=== SOURCE INFORMATION ===

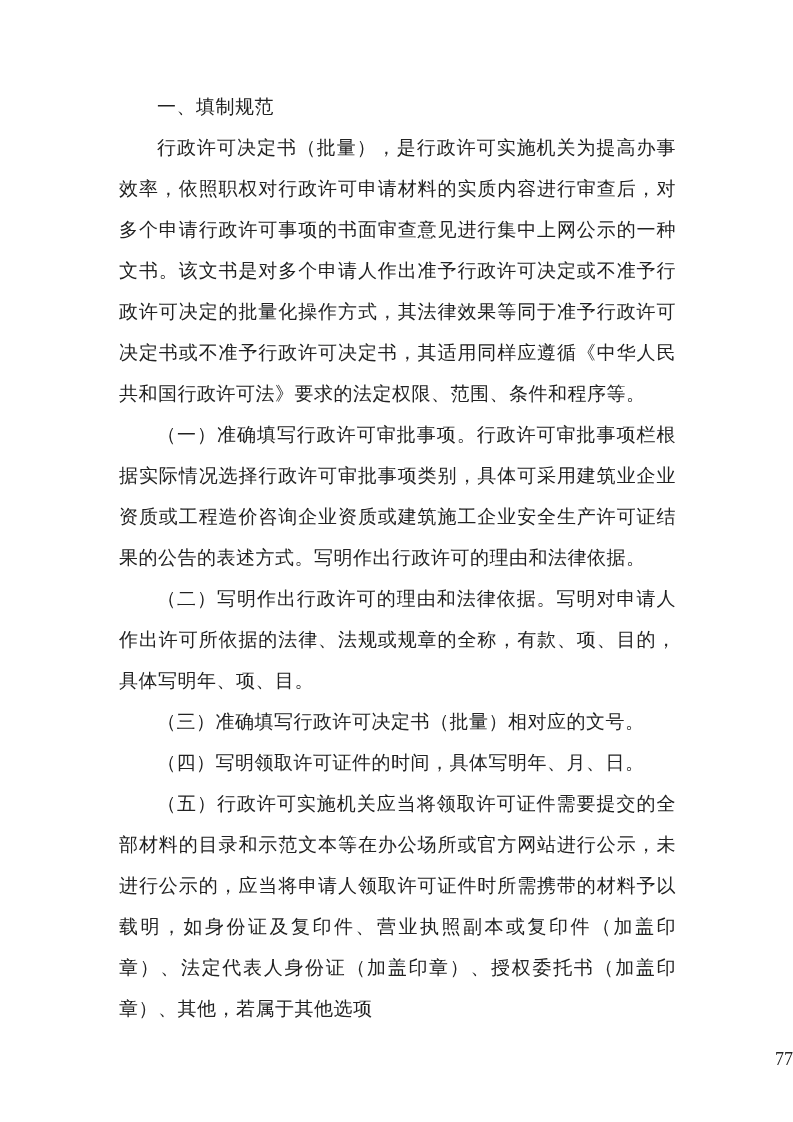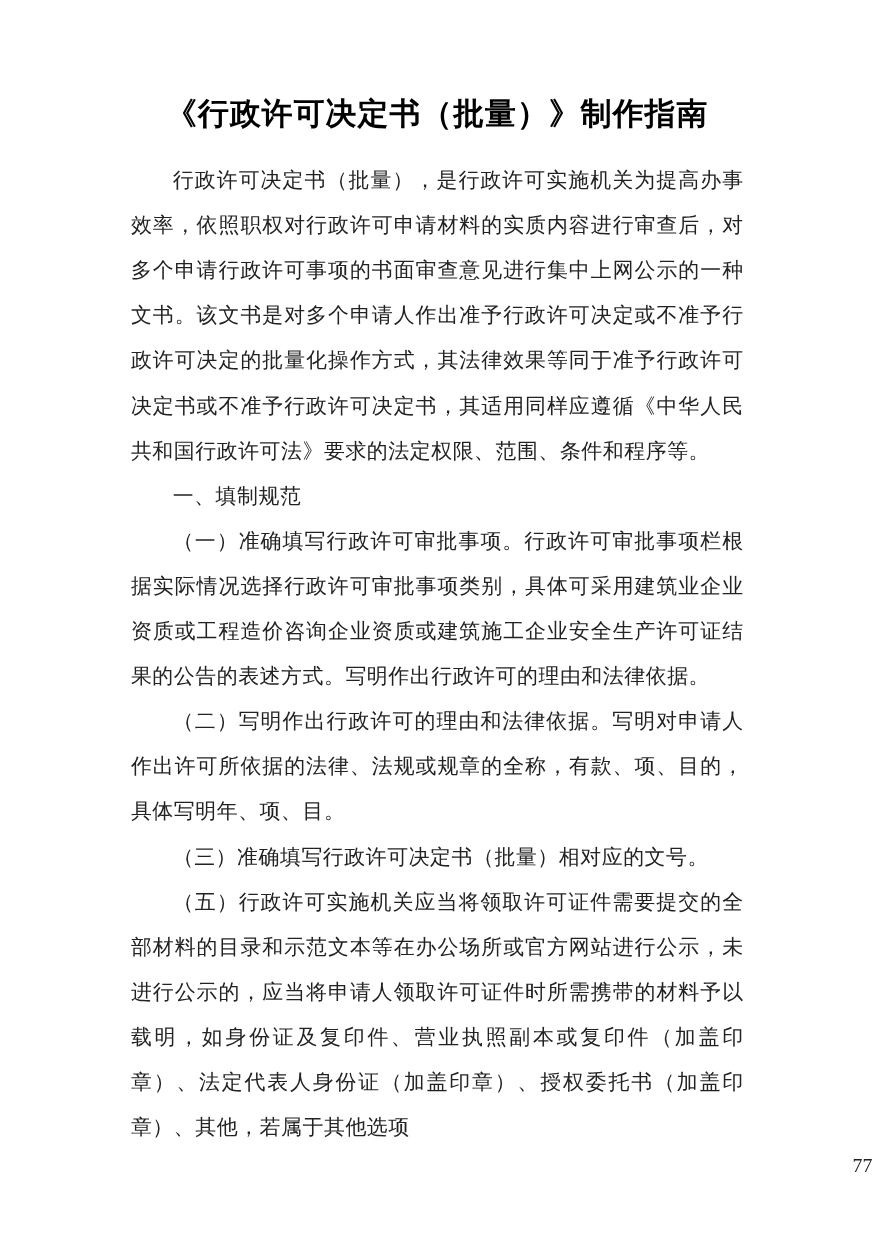--- a/index.html
+++ b/index.html
@@ -56,7 +56,6 @@
 
 <div class="page">
 
-  <h1 class="doc-title">《行政许可决定书（批量）》制作指南</h1>
 
   <div class="doc-body">
     <p>行政许可决定书（批量），是行政许可实施机关为提高办事效率，依照职权对行政许可申请材料的实质内容进行审查后，对多个申请行政许可事项的书面审查意见进行集中上网公示的一种文书。该文书是对多个申请人作出准予行政许可决定或不准予行政许可决定的批量化操作方式，其法律效果等同于准予行政许可决定书或不准予行政许可决定书，其适用同样应遵循《中华人民共和国行政许可法》要求的法定权限、范围、条件和程序等。</p>

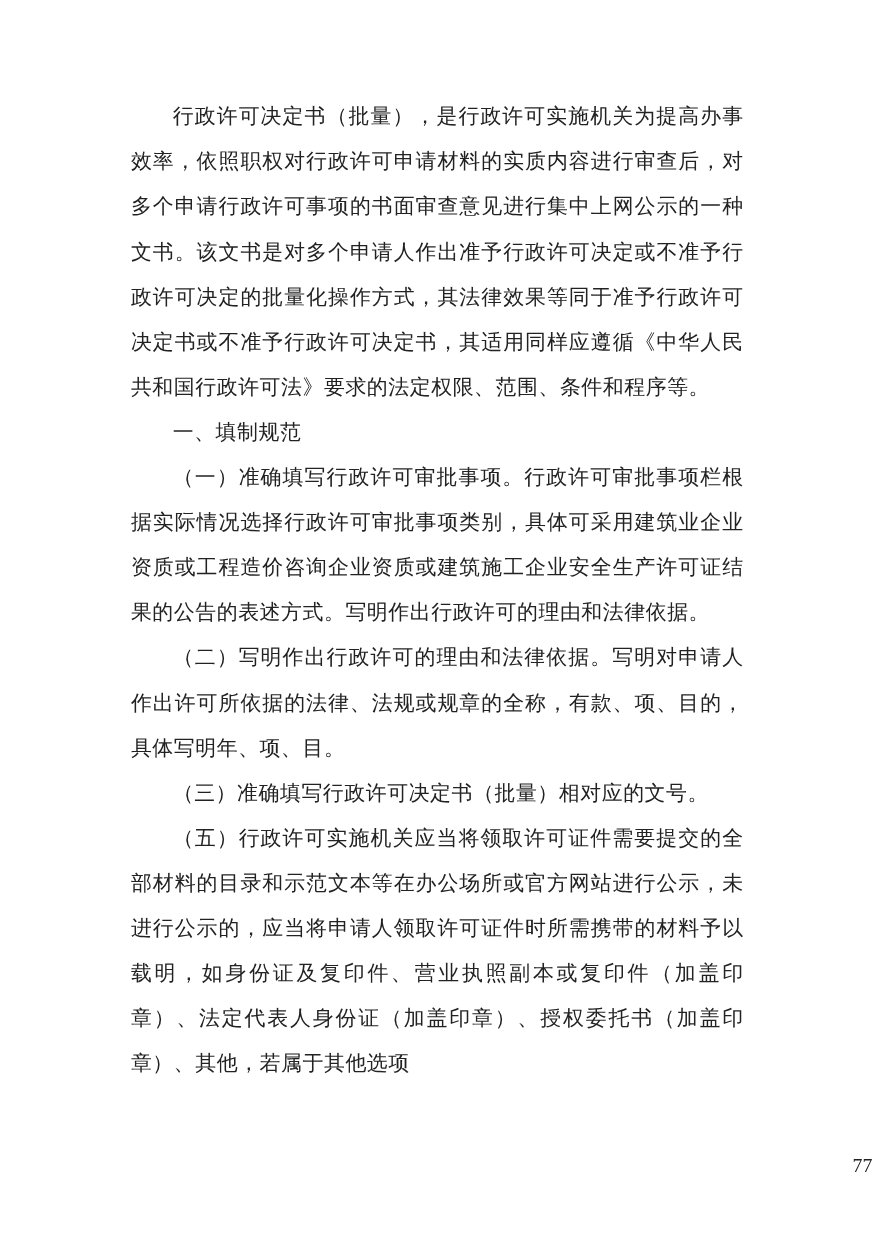--- a/index.html
+++ b/index.html
@@ -58,8 +58,8 @@
 
 
   <div class="doc-body">
+    <p>一、填制规范</p>
     <p>行政许可决定书（批量），是行政许可实施机关为提高办事效率，依照职权对行政许可申请材料的实质内容进行审查后，对多个申请行政许可事项的书面审查意见进行集中上网公示的一种文书。该文书是对多个申请人作出准予行政许可决定或不准予行政许可决定的批量化操作方式，其法律效果等同于准予行政许可决定书或不准予行政许可决定书，其适用同样应遵循《中华人民共和国行政许可法》要求的法定权限、范围、条件和程序等。</p>
-    <p>一、填制规范</p>
     <p>（一）准确填写行政许可审批事项。行政许可审批事项栏根据实际情况选择行政许可审批事项类别，具体可采用建筑业企业资质或工程造价咨询企业资质或建筑施工企业安全生产许可证结果的公告的表述方式。写明作出行政许可的理由和法律依据。</p>
     <p>（二）写明作出行政许可的理由和法律依据。写明对申请人作出许可所依据的法律、法规或规章的全称，有款、项、目的，具体写明年、项、目。</p>
     <p>（三）准确填写行政许可决定书（批量）相对应的文号。</p>

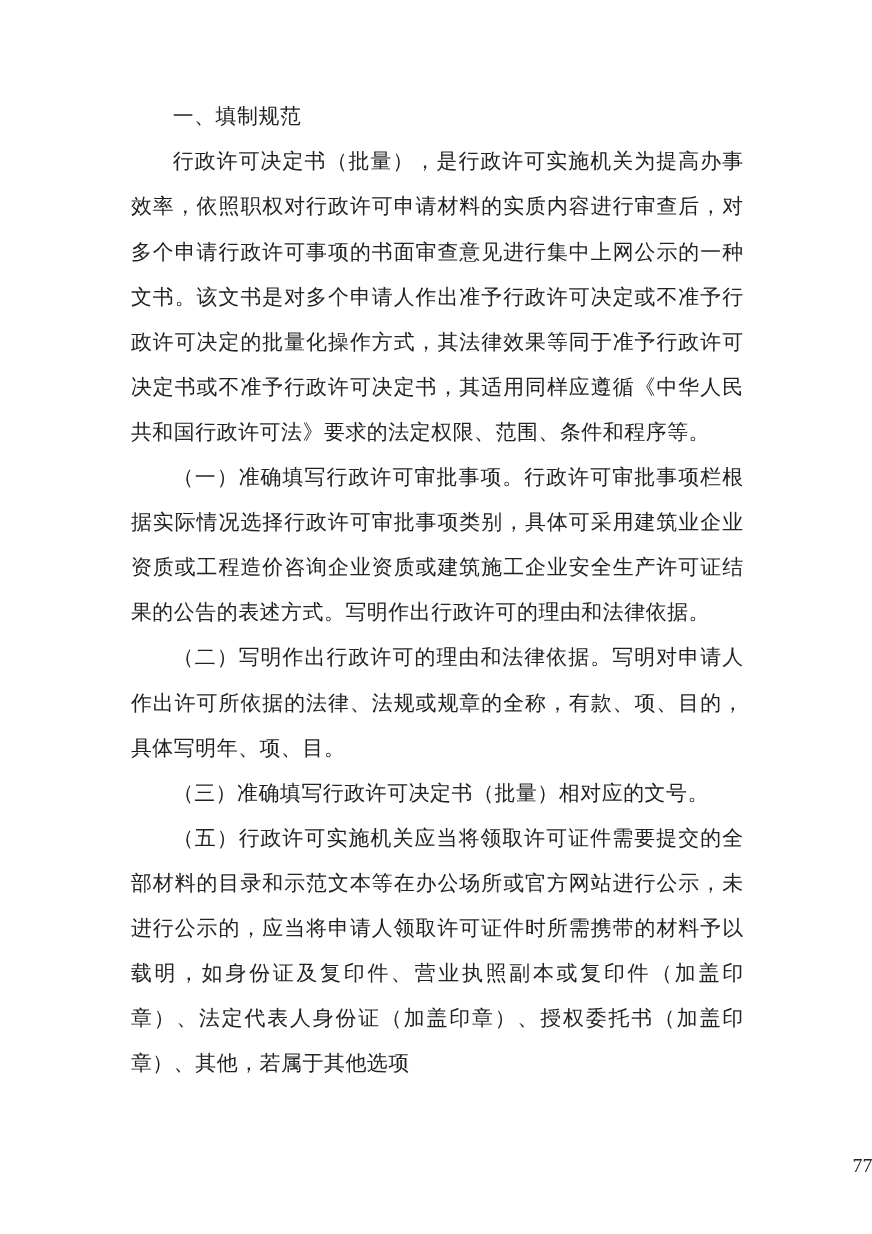--- a/index.html
+++ b/index.html
@@ -63,6 +63,7 @@
     <p>（一）准确填写行政许可审批事项。行政许可审批事项栏根据实际情况选择行政许可审批事项类别，具体可采用建筑业企业资质或工程造价咨询企业资质或建筑施工企业安全生产许可证结果的公告的表述方式。写明作出行政许可的理由和法律依据。</p>
     <p>（二）写明作出行政许可的理由和法律依据。写明对申请人作出许可所依据的法律、法规或规章的全称，有款、项、目的，具体写明年、项、目。</p>
     <p>（三）准确填写行政许可决定书（批量）相对应的文号。</p>
+    <p>（四）写明领取许可证件的时间，具体写明年、月、日。</p>
     <p>（五）行政许可实施机关应当将领取许可证件需要提交的全部材料的目录和示范文本等在办公场所或官方网站进行公示，未进行公示的，应当将申请人领取许可证件时所需携带的材料予以载明，如身份证及复印件、营业执照副本或复印件（加盖印章）、法定代表人身份证（加盖印章）、授权委托书（加盖印章）、其他，若属于其他选项</p>
   </div>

===

Which lines in the listing above include the string "class"? Copy each of them.

 <div class="page">
-  <h1 class="doc-title">《行政许可决定书（批量）》制作指南</h1>
   <div class="doc-body">
   <div class="doc-body">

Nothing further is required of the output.